• [WHAT YOU ARE ASKED TO DO] Please write out all of the entries beneath this line exactly, skipping the pictures.

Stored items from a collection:
________________________________________
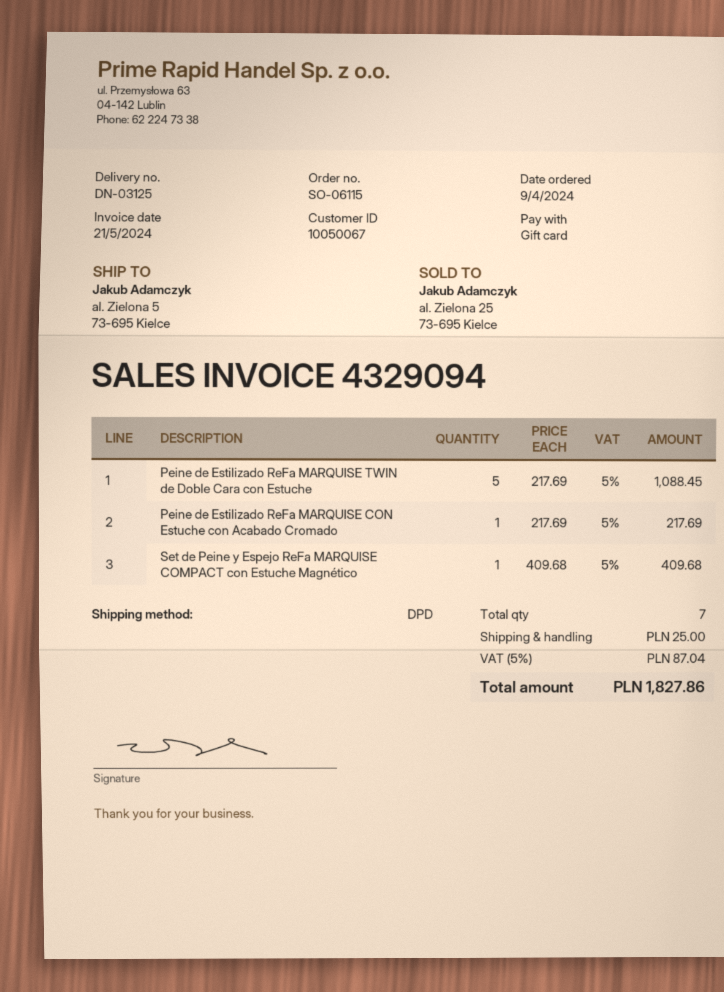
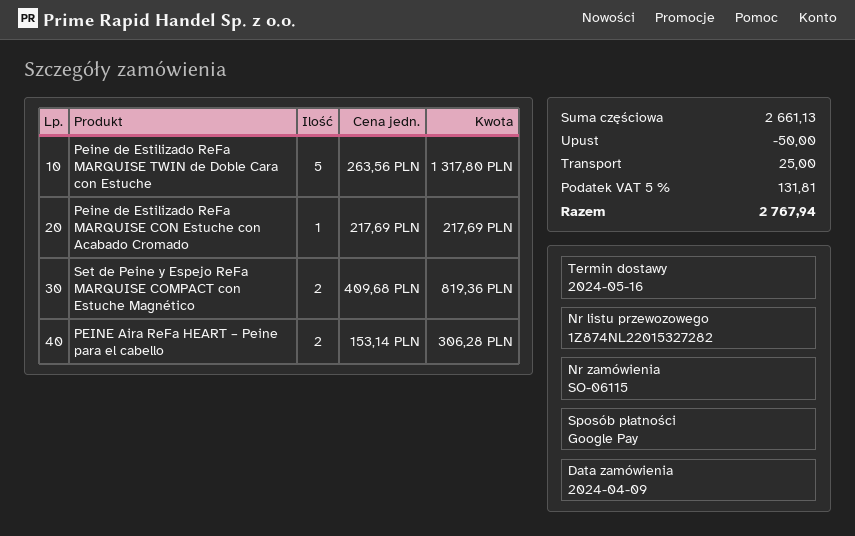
payment method: gift card -> Google Pay
Peine de Estilizado ReFa MARQUISE TWIN de Doble Cara con Estuche: 5 x 217.69 = 1088.45 -> 5 x 263.56 = 1317.80
Set de Peine y Espejo ReFa MARQUISE COMPACT con Estuche Magnético: 1 x 409.68 = 409.68 -> 2 x 409.68 = 819.36
PEINE Aira ReFa HEART – Peine para el cabello: none -> 2 x 153.14 = 306.28
discount: none -> 50.00
tax: 5% = 87.04 -> 5% = 131.81
total: 1827.86 -> 2767.94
________________________________________
• [THE ANSWER]
payment method: gift card -> Google Pay
Peine de Estilizado ReFa MARQUISE TWIN de Doble Cara con Estuche: 5 x 217.69 = 1088.45 -> 5 x 263.56 = 1317.80
Set de Peine y Espejo ReFa MARQUISE COMPACT con Estuche Magnético: 1 x 409.68 = 409.68 -> 2 x 409.68 = 819.36
PEINE Aira ReFa HEART – Peine para el cabello: none -> 2 x 153.14 = 306.28
discount: none -> 50.00
tax: 5% = 87.04 -> 5% = 131.81
total: 1827.86 -> 2767.94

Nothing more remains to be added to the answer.